Bonek Akan Gelar Aksi untuk Perjuangkan TMS Persebaya

oleh Aditya Wany diperbarui 14 Des 2017, 17:50 WIB
Bonek Mania saat Celebration Game Persebaya vs PSS di Stadion Gelora Bung Tomo, Surabaya (9/12/2017). (Bola.com/Aditya Wany)

Bola.com, Surabaya - Polemik masalah Transfer Matching System (TMS) antara Persebaya dengan Bhayangkara FC (BFC) masih belum selesai. Belum ada kesepakatan mengenai pengembalian akun TMS Persebaya dari BFC.

Namun, PSSI telah mengundang Persebaya dan (BFC) untuk menyelesaikan permasalahan ini. Kedua pihak akan hadir pada Professional Football Administration Workshop pada 19-24 Desember nanti di Kantor PSSI, Jakarta. Khusus pembahasan TMS ini, Persebaya dan BFC akan dipertemukan pada Rabu (20/12/2017).

Advertisement

Meski sudah ada tanda akan selesainya polemik itu, Bonek sebagai suporter Persebaya tidak mengendurkan semangat untuk terus mendesak pengembalian akun TMS milik Persebaya. Sebagai wujud pengawalan, suporter Persebaya yang tergabung dalam Arek Bonek 1927 (AB1927) telah menuntu beberapa hal.

Pertama, mereka mendesak kepada manajemen PT Persebaya Indonesia untuk mengambil hak TMS dari BFC maksimal Rabu, 20 Desember. Kedua, mereka menuntuk PSSI dan Bhayangkara FC untuk mengembalikan TMS Persebaya maksimal Rabu, 20 Desember. Ketiga, mereka akan menggelar aksi AB1927 pada Minggu, 17 Desember di Car Free Day, Taman Bungkul, Jl. Raya Darmo, Surabaya.

“Itu hanya pra-aksi, masih aksi pemanasan. Minimal akan ada 10 ribu Bonek yang hadir. Kalau sampai batas tersebut (20 Desember) akun TMS tidak dikembalikan, kami akan ada adakan aksi lanjutan,” kata Andie Peci, pentonal Bonek.

Lebih lanjut, Andie berharap penyelesaian masalah ini dapat segera terselesaikan. Sebab, TMS yang selama ini digunakan oleh Bhayangkara FC masih dengan nama “Persebaya Surabaya” dan memang hak miliki klub yang berdiri pada 1927 itu. Semua itu terjadi akibat dualisme yang tengah menyelimuti keduanya.
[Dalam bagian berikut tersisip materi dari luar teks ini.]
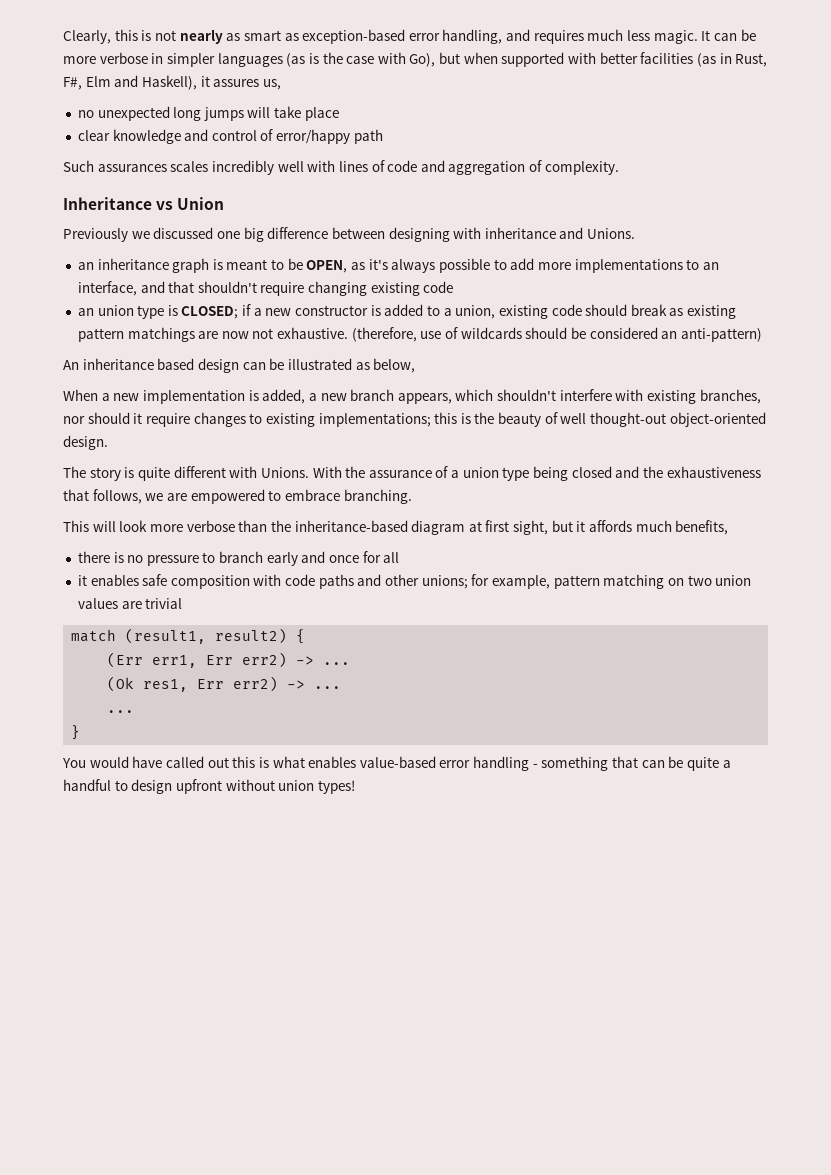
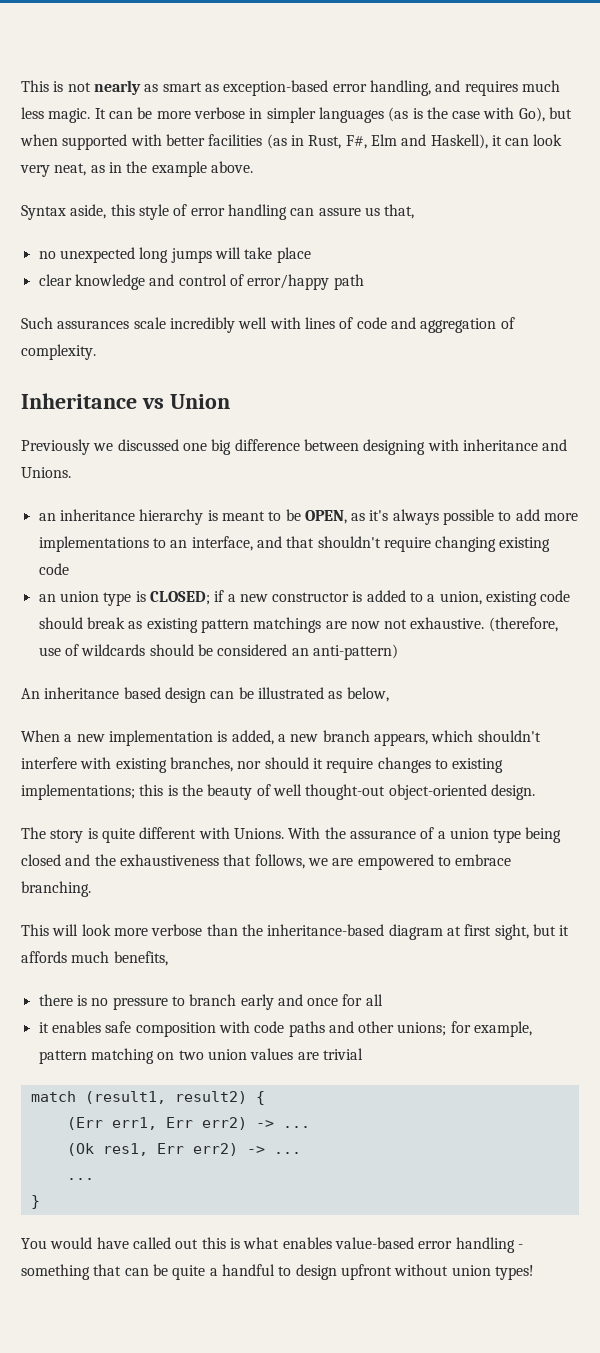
[63,29,138,44] Clearly, this -> [21,80,49,92] This
[213,79,281,90] assures us, -> [505,134,563,146] [20,161,253,177] [21,204,415,220] can look very neat, as in the example above. // Syntax aside, this style of error handling can assure us that,
[170,161,209,172] scales -> [133,317,166,329] scale
[172,258,210,273] graph -> [139,509,204,525] hierarchy

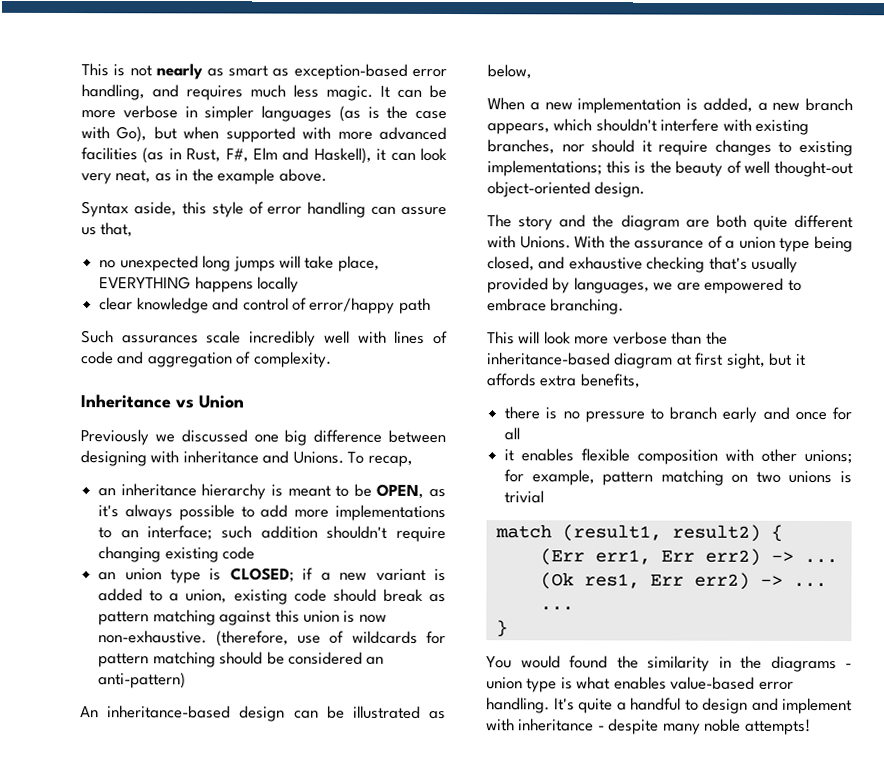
[165,134,205,146] better -> [337,126,447,141] more advanced
[276,247,311,263] place -> [337,255,380,272] [99,276,300,293] place, EVERYTHING happens locally
(71, 472) none -> [347,451,413,467] To recap,
[191,536,315,551] interface, and that -> [147,525,318,541] interface; such addition
[272,592,350,602] constructor -> [375,568,426,581] variant
[146,617,485,633] existing pattern matchings are now not exhaustive. -> [98,609,387,626] [98,630,208,644] pattern matching against this union is now non-exhaustive.
(146, 650) none -> [426,630,446,645] [98,651,216,668] for pattern matching
[44,687,161,699] inheritance based -> [107,705,232,719] inheritance-based
[87,828,98,839] is -> [559,214,747,231] and the diagram are both
[21,854,305,869] closed and the exhaustiveness that follows, -> [487,256,799,273] [487,277,650,294] closed, and exhaustive checking that's usually provided by languages,
[71,951,110,963] much -> [539,375,578,387] extra
[105,1021,132,1033] safe -> [581,448,631,462] flexible
[254,1021,354,1037] code paths and -> (755, 455) none
[207,1048,319,1060] union values are -> [788,470,852,484] unions is
[96,1237,226,1249] have called out this -> [569,655,852,673] [486,677,558,693] found the similarity in the diagrams - union type
[455,1237,523,1253] [21,1264,168,1280] handling - something that can be -> [486,697,575,714] handling. It's
[340,1264,534,1280] upfront without union types! -> [751,697,852,715] [486,718,811,735] and implement with inheritance - despite many noble attempts!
Akun TMS sangat penting bagi sebuah klub sepak bola untuk melakukan aktifitas transfer pemain asing. Tanpa itu, Persebaya jelas akan kesulitan untuk mendatangan legiun impor.

Musim lalu, kebetulan kedua klub bermain di kasta yang berbeda. BFC berada di Liga 1, sedangkan Persebaya di Liga 2. Di Liga 2, Persebaya tidak memerlukan akun TMS karena regulasi tidak membolehkan penggunaan pemain asing. Namun, masalah akan muncul karena musim depan Persebaya berkompetisi di kasta yang sama dengan BFC.